In our study of the first and second chapters we have found that knowledge without God is foolishness and immorality and that a high profession or, as Paul states it, circumcision of the flesh profits nothing, where the thing which that sign was given to indicate--the righteousness of God by faith, the circumcision of the heart--is not present.

Chapter 3:1-4. "What advantage then hath the Jew?"--"Chiefly, because that unto them were committed the oracles of God." Abraham was led out from amidst heathenism, from faith to faith, and his descendants were beloved for their father's sake. To them God committed His truth. They failed to realize what the profit of being a Jew was and rested confidently in their high profession, with the thought that God must think more of them than any other people. God had given them the light that they might carry it to other. But filled with pride they did not do the work, and God bore with them generation after generation.
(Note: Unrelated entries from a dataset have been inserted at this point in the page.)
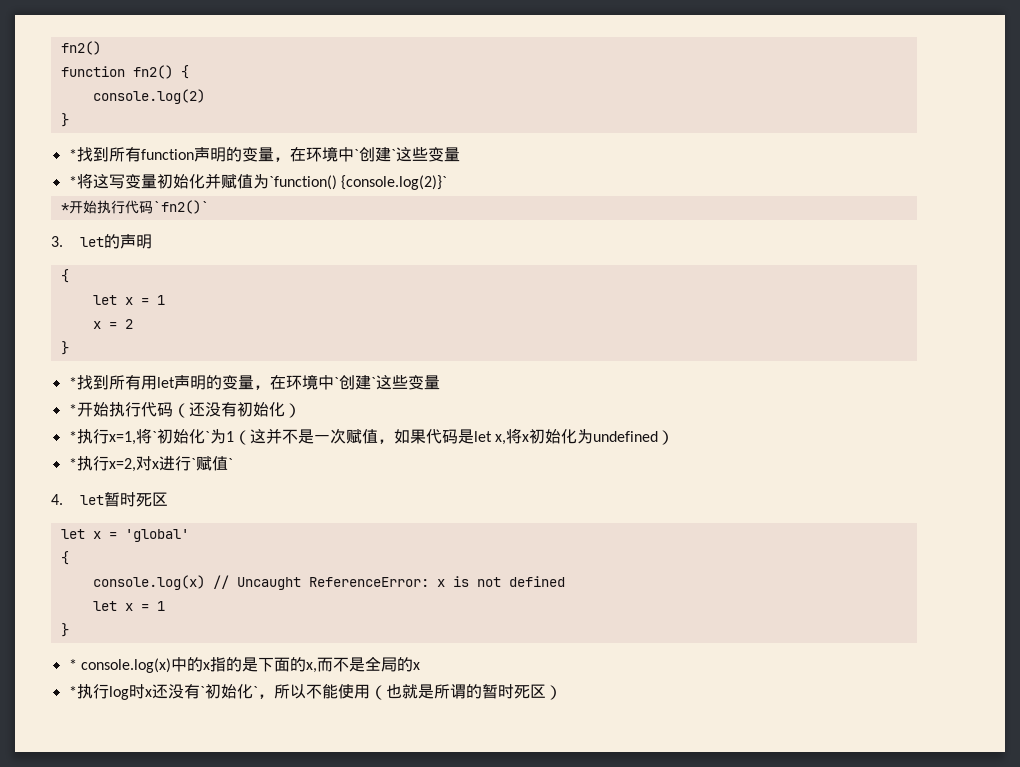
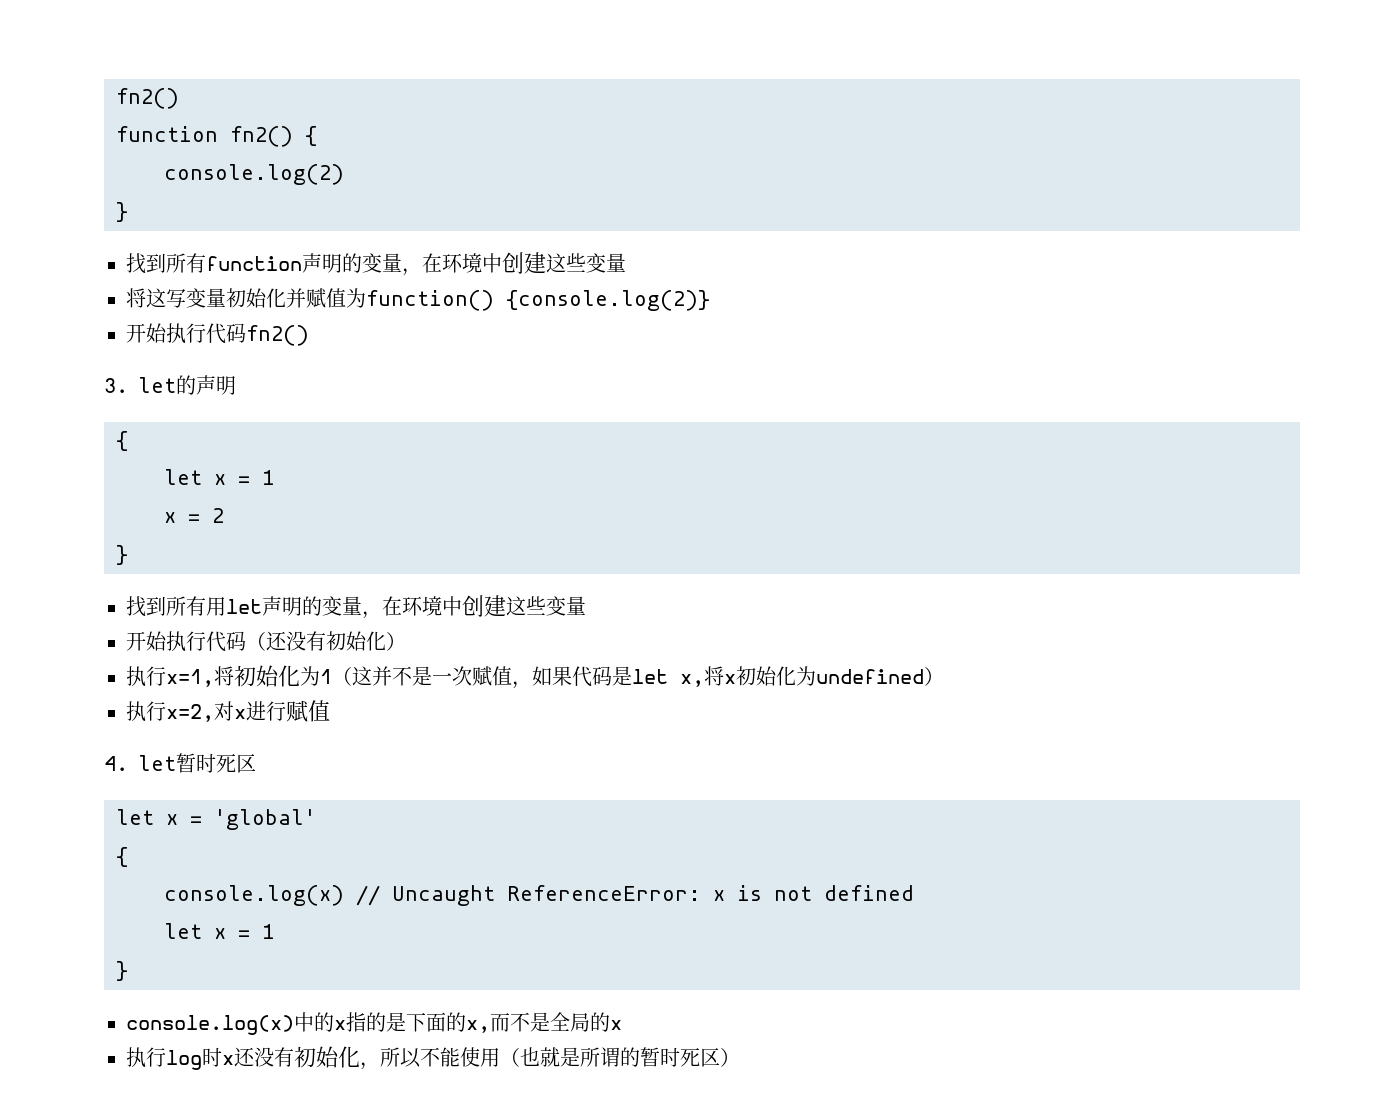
[68,149,77,160] * -> (128, 212) none
[353,147,460,162] [68,176,77,187] `创建`这些变量 // * -> [502,252,626,274] 创建这些变量 //
[268,175,447,190] [60,200,209,214] `function() {console.log(2)}` // *开始执行代码`fn2()` -> [366,290,710,311] [126,323,309,346] function() {console.log(2)} // 开始执行代码fn2()
[68,377,77,388] * -> (128, 555) none
[333,375,440,390] [68,404,77,415] `创建`这些变量 // * -> [462,595,586,617] 创建这些变量 //
[68,431,77,442] * -> (406, 641) none
[151,429,210,444] `初始化` -> [234,665,300,687] 初始化
[68,458,77,469] * -> (944, 676) none
[190,456,233,471] `赋值` -> [286,700,330,722] 赋值
[68,659,77,670] * -> (128, 971) none
[68,686,77,697] * -> (622, 1025) none
[199,684,258,699] `初始化` -> [294,1046,360,1068] 初始化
During the captivity He revealed to Daniel that He would yet wait 490 years longer for His people to carry the light to the world. The carrying of the gospel to the Gentiles was a work which God all along the centuries had been working with the Jews to get them to perform, but they refused. Yet God cared for the Gentiles, and "left not himself without witnesses." Do we not see a tendency among us as a people to boast of the light we have and to feel that the Lord must have a special regard for us as a people? But He has given us the light only that we may carry it to others. If we boast of the light but do not carry it to others, God will bear with us long, but finally some one else will take our place and do the work.

God has sworn to Abraham and His promises will be fulfilled, even though men do not believe. Verses 3 and 4. If none are found with the faith of Abraham, God is able of the stones to raise up children unto Him. God is Himself on trial before the universe and Satan and evil men have always charged Him with being unjust and arbitrary, but in the judgment all the universe will say, "Just and true are thy ways, thou King of saints."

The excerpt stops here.